Quote exactly, and only, the lines of the material below from the line with "Raspbian & ms-gpio.js" through the line with "server on 9000 port".
....
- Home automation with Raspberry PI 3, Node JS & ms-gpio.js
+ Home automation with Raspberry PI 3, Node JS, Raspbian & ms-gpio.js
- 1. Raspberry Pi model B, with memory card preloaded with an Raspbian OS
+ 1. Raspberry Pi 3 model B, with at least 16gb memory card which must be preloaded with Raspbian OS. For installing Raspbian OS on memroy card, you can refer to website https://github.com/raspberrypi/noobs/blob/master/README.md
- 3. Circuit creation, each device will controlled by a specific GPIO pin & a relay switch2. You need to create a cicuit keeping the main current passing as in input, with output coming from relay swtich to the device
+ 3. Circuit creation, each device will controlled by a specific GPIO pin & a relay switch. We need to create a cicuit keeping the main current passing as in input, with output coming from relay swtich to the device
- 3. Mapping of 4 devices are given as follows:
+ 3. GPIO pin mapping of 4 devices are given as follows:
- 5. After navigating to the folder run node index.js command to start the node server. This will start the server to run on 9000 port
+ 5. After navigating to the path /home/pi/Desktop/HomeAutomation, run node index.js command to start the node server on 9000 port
....
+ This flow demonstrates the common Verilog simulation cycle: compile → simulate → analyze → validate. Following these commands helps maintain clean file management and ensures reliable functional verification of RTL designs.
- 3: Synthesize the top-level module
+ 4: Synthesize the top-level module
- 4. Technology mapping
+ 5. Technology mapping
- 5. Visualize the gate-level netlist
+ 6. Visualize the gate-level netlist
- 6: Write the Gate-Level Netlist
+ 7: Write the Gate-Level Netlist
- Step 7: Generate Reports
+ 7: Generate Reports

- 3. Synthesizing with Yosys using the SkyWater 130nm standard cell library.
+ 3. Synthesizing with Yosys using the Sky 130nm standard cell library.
....
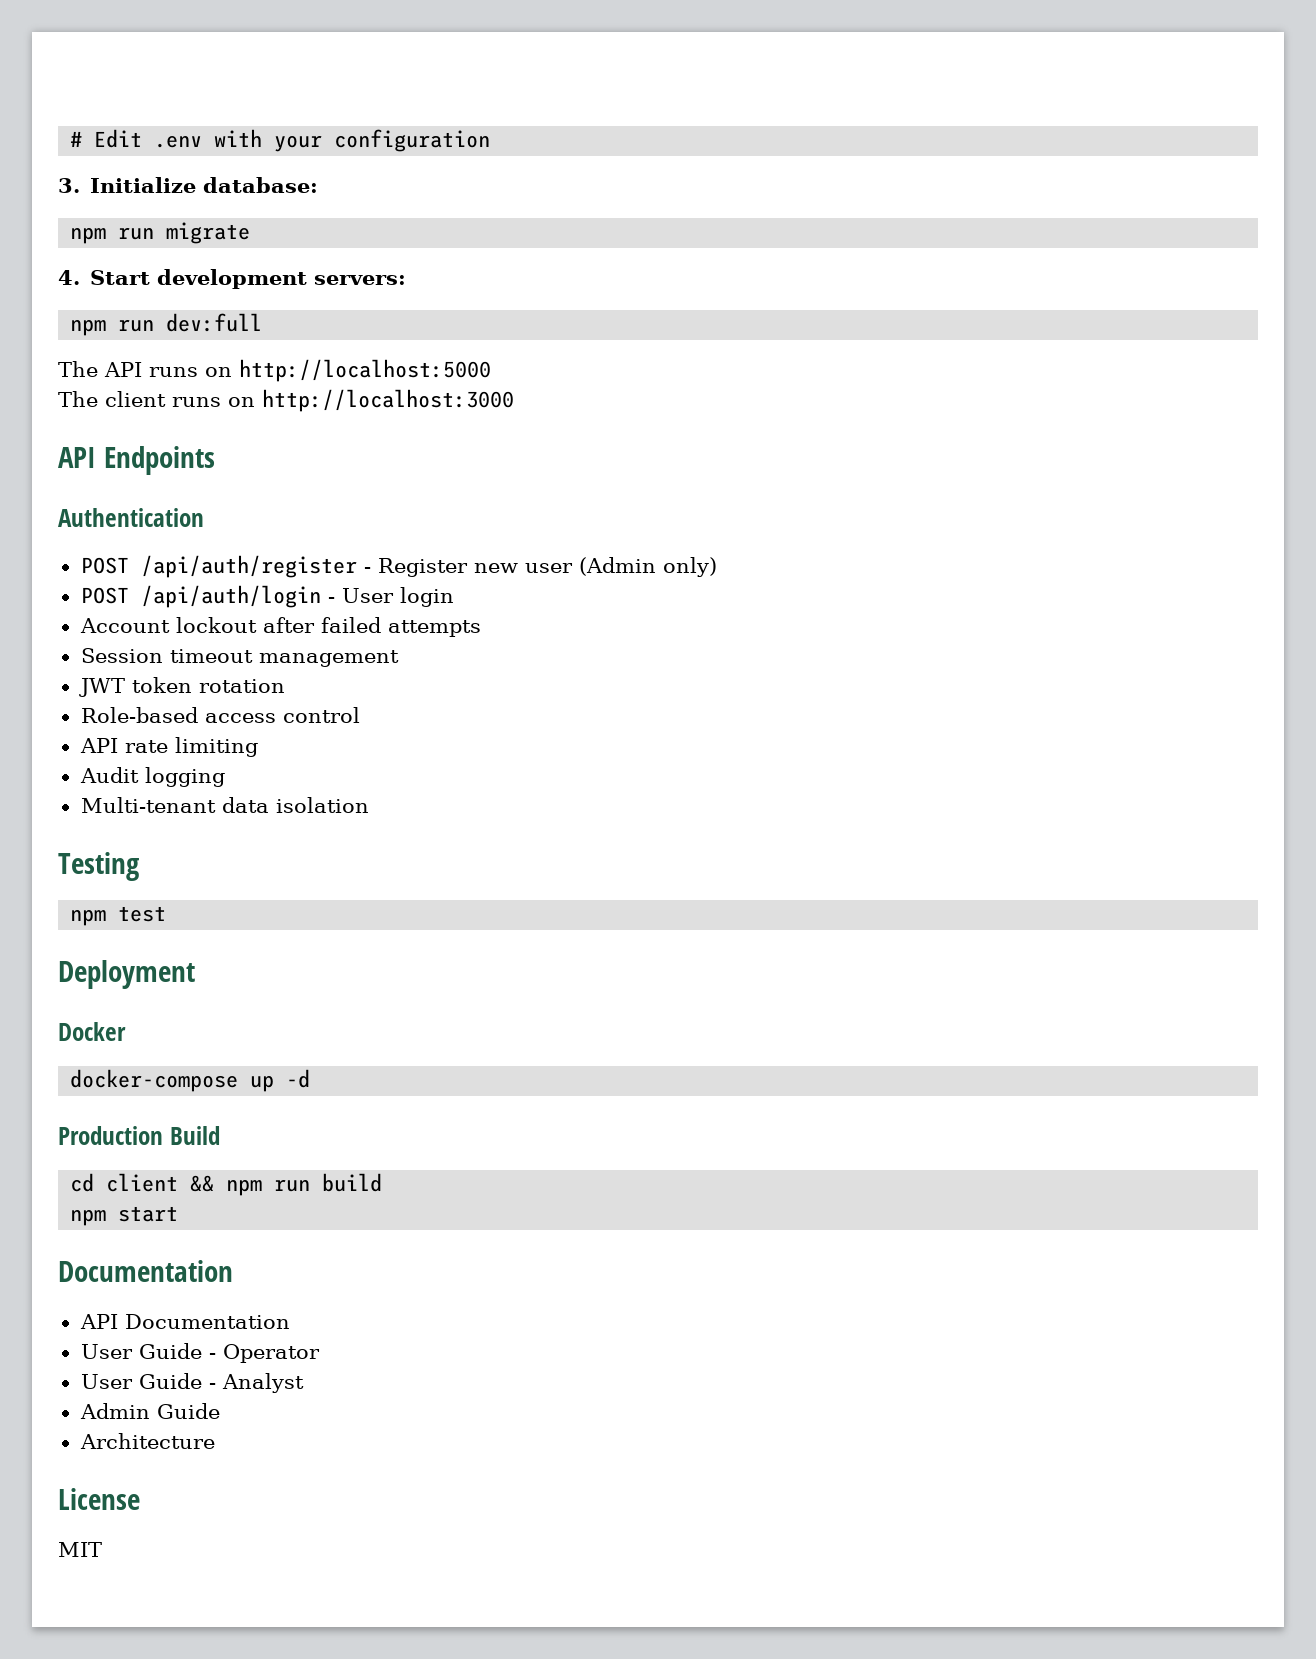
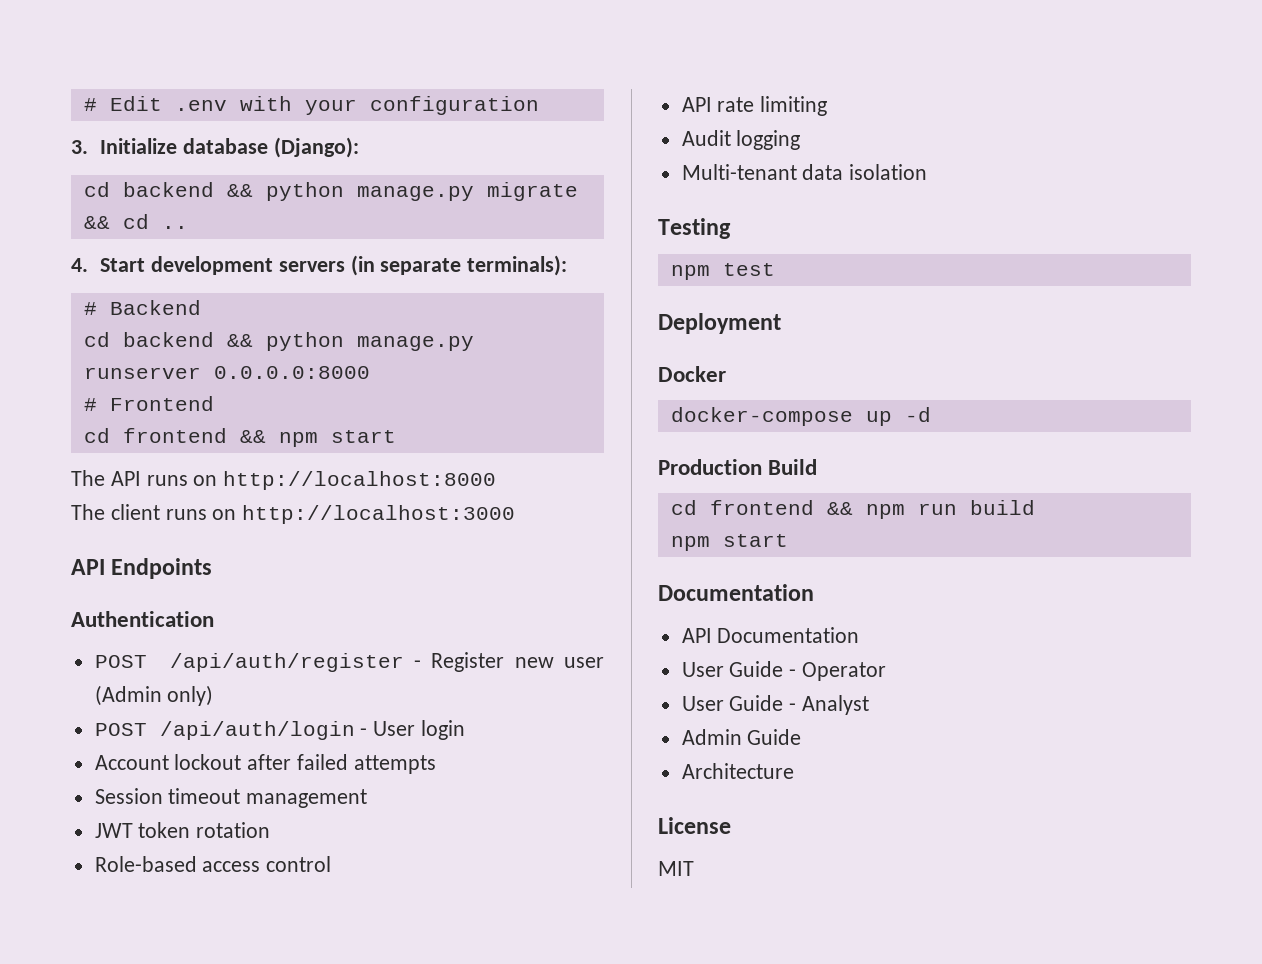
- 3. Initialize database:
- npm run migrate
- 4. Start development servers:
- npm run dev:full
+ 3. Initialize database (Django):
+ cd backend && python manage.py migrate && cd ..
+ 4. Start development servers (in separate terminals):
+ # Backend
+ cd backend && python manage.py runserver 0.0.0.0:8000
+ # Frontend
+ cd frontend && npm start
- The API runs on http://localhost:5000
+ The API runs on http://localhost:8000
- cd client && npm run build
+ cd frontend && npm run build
....
__RESULT OF THE EXERCISE__
+ Home automation with Raspberry PI 3, Node JS, Raspbian & ms-gpio.js
- 1. Raspberry Pi model B, with memory card preloaded with an Raspbian OS
+ 1. Raspberry Pi 3 model B, with at least 16gb memory card which must be preloaded with Raspbian OS. For installing Raspbian OS on memroy card, you can refer to website https://github.com/raspberrypi/noobs/blob/master/README.md
- 3. Circuit creation, each device will controlled by a specific GPIO pin & a relay switch2. You need to create a cicuit keeping the main current passing as in input, with output coming from relay swtich to the device
+ 3. Circuit creation, each device will controlled by a specific GPIO pin & a relay switch. We need to create a cicuit keeping the main current passing as in input, with output coming from relay swtich to the device
- 3. Mapping of 4 devices are given as follows:
+ 3. GPIO pin mapping of 4 devices are given as follows:
- 5. After navigating to the folder run node index.js command to start the node server. This will start the server to run on 9000 port
+ 5. After navigating to the path /home/pi/Desktop/HomeAutomation, run node index.js command to start the node server on 9000 port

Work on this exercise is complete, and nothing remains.